56 American Criminal Law Review 185 (2018)
When harm is caused to victims by multiple injurers, difficult issues arise in determining causation of, legal responsibility for, and allocation of liability for those harms. Nowhere is this more true than in child pornography and sex trafficking cases, in which individuals have been victimized over extended periods of time by hundreds or even many thousands of injurers, with multiple and often overlapping victims of each injurer. Courts (and lawyers) struggle with these situations for a simple reason: they insist on applying tests of causation that fail when the effect was over-determined by multiple conditions. The failure to properly understand the causation issue has exacerbated failures to properly understand and distinguish the injury, legal responsibility and allocation of liability issues.

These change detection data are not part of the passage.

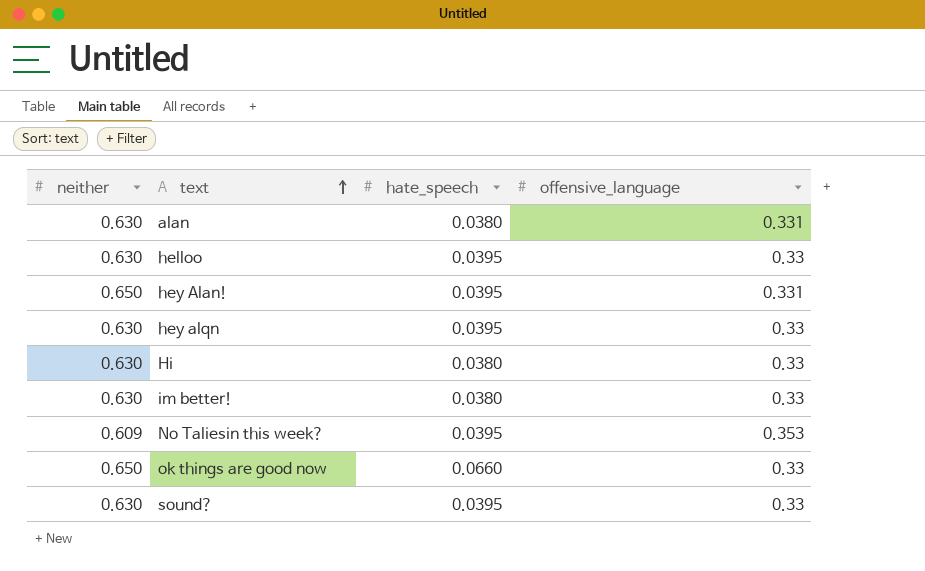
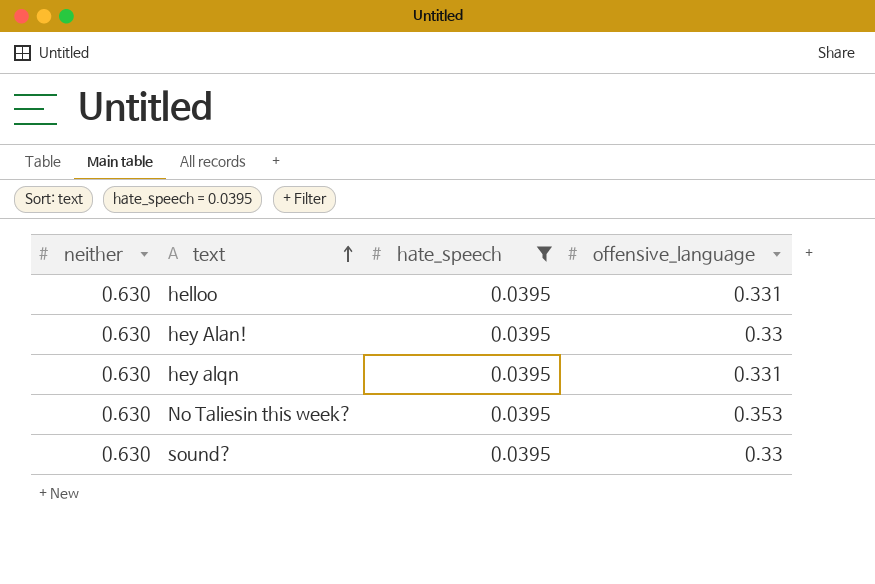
filter: none -> hate_speech = 0.0395
helloo | offensive_language: 0.33 -> 0.331
hey Alan! | neither: 0.650 -> 0.630
hey Alan! | offensive_language: 0.331 -> 0.33
hey alqn | offensive_language: 0.33 -> 0.331
No Taliesin this week? | neither: 0.609 -> 0.630

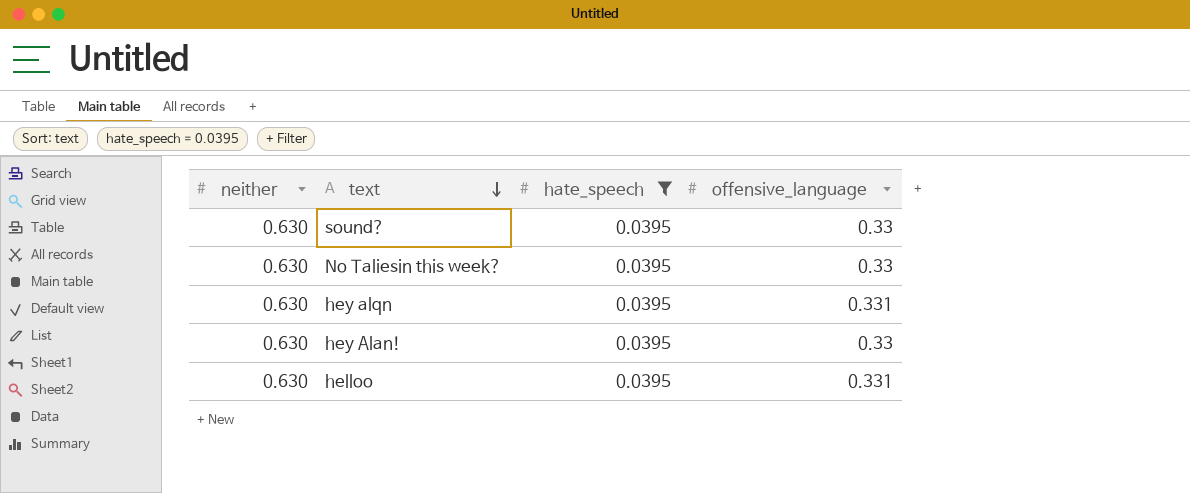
row order: text ascending -> text descending
No Taliesin this week? | offensive_language: 0.353 -> 0.33

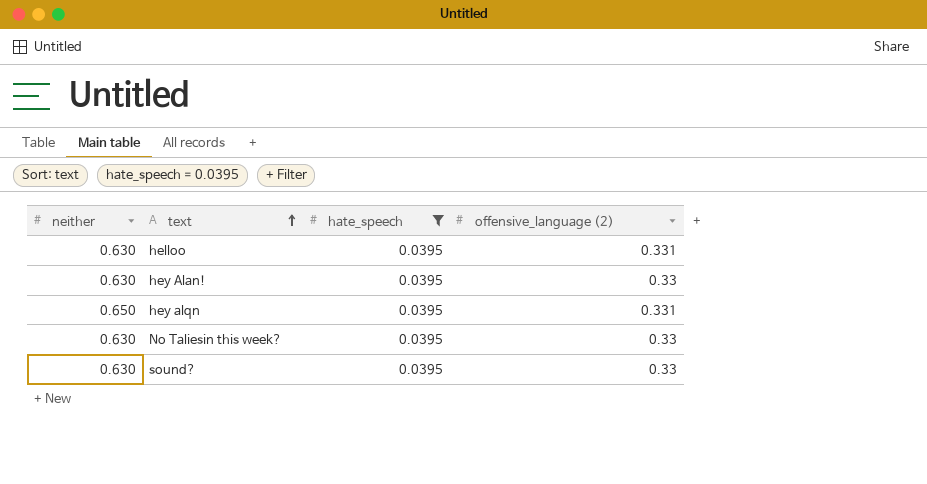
row order: text descending -> text ascending
column name: offensive_language -> offensive_language (2)
hey alqn | neither: 0.630 -> 0.650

All of these issues, plus other significant issues, arose in Paroline v. United States (2014), in which the Supreme Court considered the statutory liability of a convicted possessor of child pornography to a victim whose images he possessed for the pecuniary losses that she suffered due to her knowledge of the widespread viewing of those images. This article critiques the Justices’ opinions in Paroline as part of a broader discussion that is intended to clarify and distinguish the causation, injury, legal responsibility and allocation of liability issues in general and as applied in particular to situations involving mass sexual abuse, while also criticizing the Court’s ill-considered dicta that would make any compensatory award in civil as well as criminal cases subject to the Constitutional restrictions on criminal punishment.
Richard W. Wright
University Distinguished Professor of Law at Chicago-Kent College of Law
Professor Wright’s teaching and research focus on domestic and comparative tort law, jurisprudence, law and economics, and law and artificial intelligence. His published work appears in several international collections of leading scholarship on tort law and legal philosophy. He is an elected member of the American Law Institute and has been an active participant in its revision of the Restatement of the Law Third on Torts, including serving as an Adviser to the Reporters for the Restatement on Apportionment of Liability. He also has served as a member of the executive committee and as chair of the Section on Torts and Compensation Systems of the Association of American Law Schools. He is a member of the advisory boards of the Journal of Tort Law, the Center for Justice and Democracy, and the Torts, Product Liability and Insurance Law Journal of the Social Science Research Network and is an external partner of the Centre for Enterprise Liability at the University of Copenhagen.
Tsachi Keren-Paz
Professor of Private Law at Keele University School of Law in Staffordshire, UK
Keren-Paz’s research on increasing protection to victims of trafficking through developing a better framework of private law remedies has informed several policy interventions. He has advised the POPPY Project and Anti-Slavery on improving compensation to victims, and been consulted on the preparation of an Amicus Curia brief in Hounga v Allen (pending decision by the Supreme court) on the illegality defence in a migrant work context. He has been contacted by The Anti-Trafficking Monitoring Group which reports to GRETA (Council of Europe Group of Experts on Action against Trafficking in Human Beings) which drew on his expertise with respect to human trafficking. In 2006 Keren-Paz drafted the opinion paper ” The Anti-Trafficking Statutory Fund: Its Goals, The Priority Between Them, and the Way It Is Funded” for Hotline for Migrant Workers, and was invited to participate in the deliberations on the reform to Israel’s Prohibition of Trafficking in Persons (Legislative Amendments) Law 2006 in the Constitution, Law and Justice Committee. He also advised the then legal advisor of Hotline for Migrant Workers in litigating several private law claims of victims of trafficking in Israeli courts, and was a member of Israel’s Governmental Task-Force Fighting Human Trafficking.